1 Interpretation
1.1 Definitions:
Business Day: a day other than a Saturday, Sunday or public holiday in England, when banks in London are open for business.
Business Hours: the period from 8.00am to 5.00pm on any Business Day.
Conditions: the terms and conditions set out in this document as amended from time to time in accordance with clause 15.4.
Contract: the contract between Customer and the Supplier for the sale and purchase of the Goods in accordance with these Conditions.
Customer: Greendale Services Limited (registered in England and Wales with company number 16425716).
Collection Date: the date specified in the Order, or, otherwise agreed by the Suppler and Customer in writing.
Collection Location: the address for collection of Goods as set out in the Order.
Goods: the goods (or any part of them) set out in the Order.
Order: Customer’s order for the Goods, as set out in Customer’s purchase order form, Customer’s written email acceptance of the Supplier’s quotation, or otherwise agreed in writing, as the case may be.
Specification: any specification for the Goods, including any related plans and drawings, that is agreed by Customer and the Supplier.
Supplier: the person or firm from whom Customer purchases the Goods.
1.2 Interpretation:
(a) A person includes a natural person, corporate or unincorporated body (whether or not having separate legal personality).
(b) A reference to a party includes its successors and permitted assigns.
(c) A reference to legislation or a legislative provision is a reference to it as amended or re-enacted.

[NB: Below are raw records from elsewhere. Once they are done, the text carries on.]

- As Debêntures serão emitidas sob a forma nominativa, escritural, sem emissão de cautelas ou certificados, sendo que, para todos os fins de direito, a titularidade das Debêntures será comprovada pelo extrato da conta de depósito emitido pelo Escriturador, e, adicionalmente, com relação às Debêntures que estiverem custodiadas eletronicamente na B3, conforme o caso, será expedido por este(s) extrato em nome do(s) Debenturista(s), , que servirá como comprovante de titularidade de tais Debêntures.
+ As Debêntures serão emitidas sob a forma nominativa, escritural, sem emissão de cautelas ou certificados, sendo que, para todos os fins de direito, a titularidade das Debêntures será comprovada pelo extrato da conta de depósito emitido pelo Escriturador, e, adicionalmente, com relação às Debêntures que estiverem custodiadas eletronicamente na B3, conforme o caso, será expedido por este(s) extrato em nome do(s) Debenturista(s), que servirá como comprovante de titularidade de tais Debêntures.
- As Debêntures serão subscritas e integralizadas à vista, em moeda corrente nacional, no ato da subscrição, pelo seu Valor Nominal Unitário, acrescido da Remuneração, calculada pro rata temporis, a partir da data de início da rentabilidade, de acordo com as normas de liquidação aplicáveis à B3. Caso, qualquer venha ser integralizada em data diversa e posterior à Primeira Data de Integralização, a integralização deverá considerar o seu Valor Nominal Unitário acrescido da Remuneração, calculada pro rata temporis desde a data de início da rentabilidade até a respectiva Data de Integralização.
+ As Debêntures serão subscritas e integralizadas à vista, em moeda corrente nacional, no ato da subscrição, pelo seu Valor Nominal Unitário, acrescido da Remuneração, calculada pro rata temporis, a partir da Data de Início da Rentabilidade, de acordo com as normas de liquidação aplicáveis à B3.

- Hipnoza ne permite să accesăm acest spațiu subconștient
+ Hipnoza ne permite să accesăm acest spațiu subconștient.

A reference to legislation or a legislative provision includes all subordinate legislation made under that legislation or legislative provision.

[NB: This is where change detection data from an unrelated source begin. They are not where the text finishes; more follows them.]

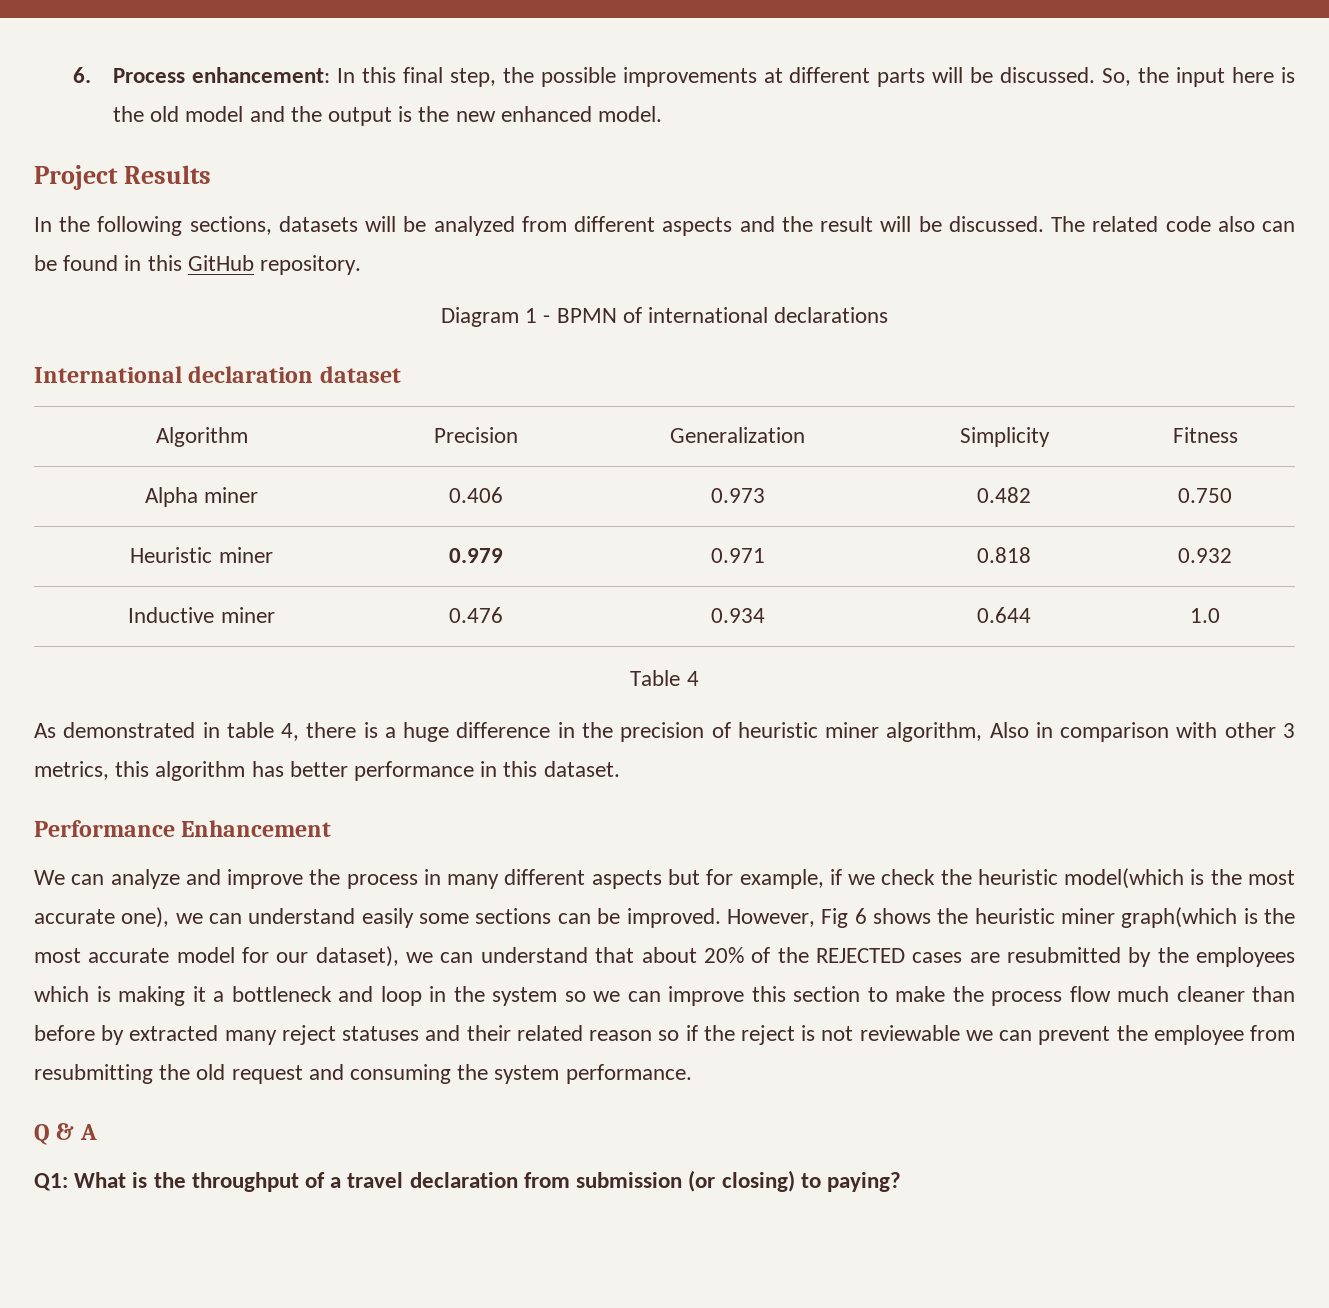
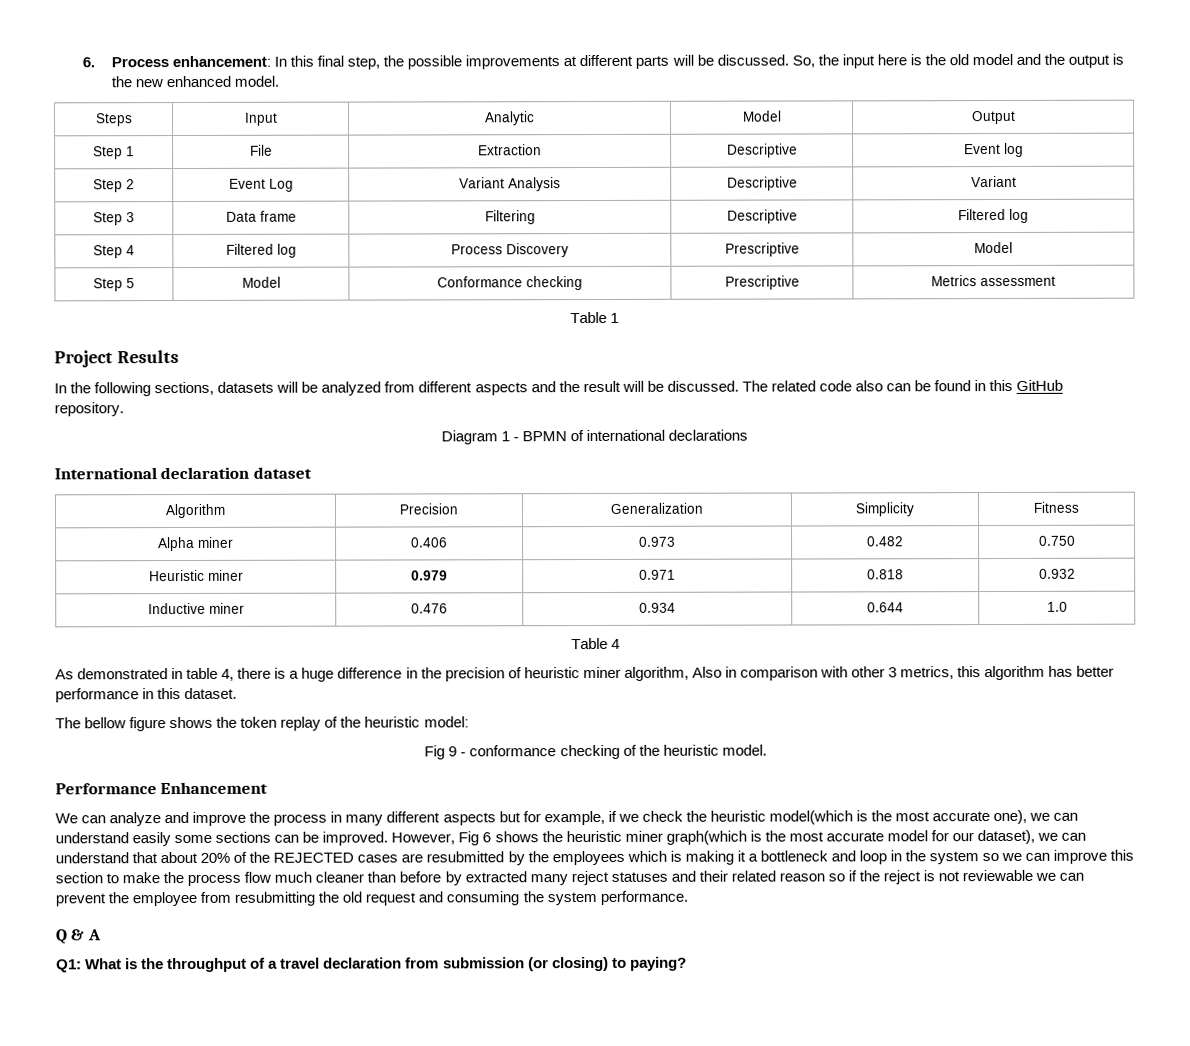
+ Steps | Input | Analytic | Model | Output
+ Step 1 | File | Extraction | Descriptive | Event log
+ Step 2 | Event Log | Variant Analysis | Descriptive | Variant
+ Step 3 | Data frame | Filtering | Descriptive | Filtered log
+ Step 4 | Filtered log | Process Discovery | Prescriptive | Model
+ Step 5 | Model | Conformance checking | Prescriptive | Metrics assessment
+ Table 1
+ The bellow figure shows the token replay of the heuristic model:
+ Fig 9 - conformance checking of the heuristic model.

(d) Any words following the terms including, include, in particular, for example or any similar expression shall be interpreted as illustrative and shall not limit the sense of the words preceding those terms.
(e) A reference to writing or written excludes fax but not email.
2 Basis of contract
2.1 These Conditions apply to the Contract to the exclusion of any other terms that the Supplier seeks to impose or incorporate, or which are implied by law, trade custom, practice or course of dealing.
2.2 The Order constitutes an offer by Customer to purchase the Goods in accordance with these Conditions.
2.3 The Order shall be deemed to be accepted on the earlier of: (a) the Supplier issuing a written acceptance of the Order; or (b) the Supplier doing any act consistent with fulfilling the Order, at which point the Contract shall come into existence.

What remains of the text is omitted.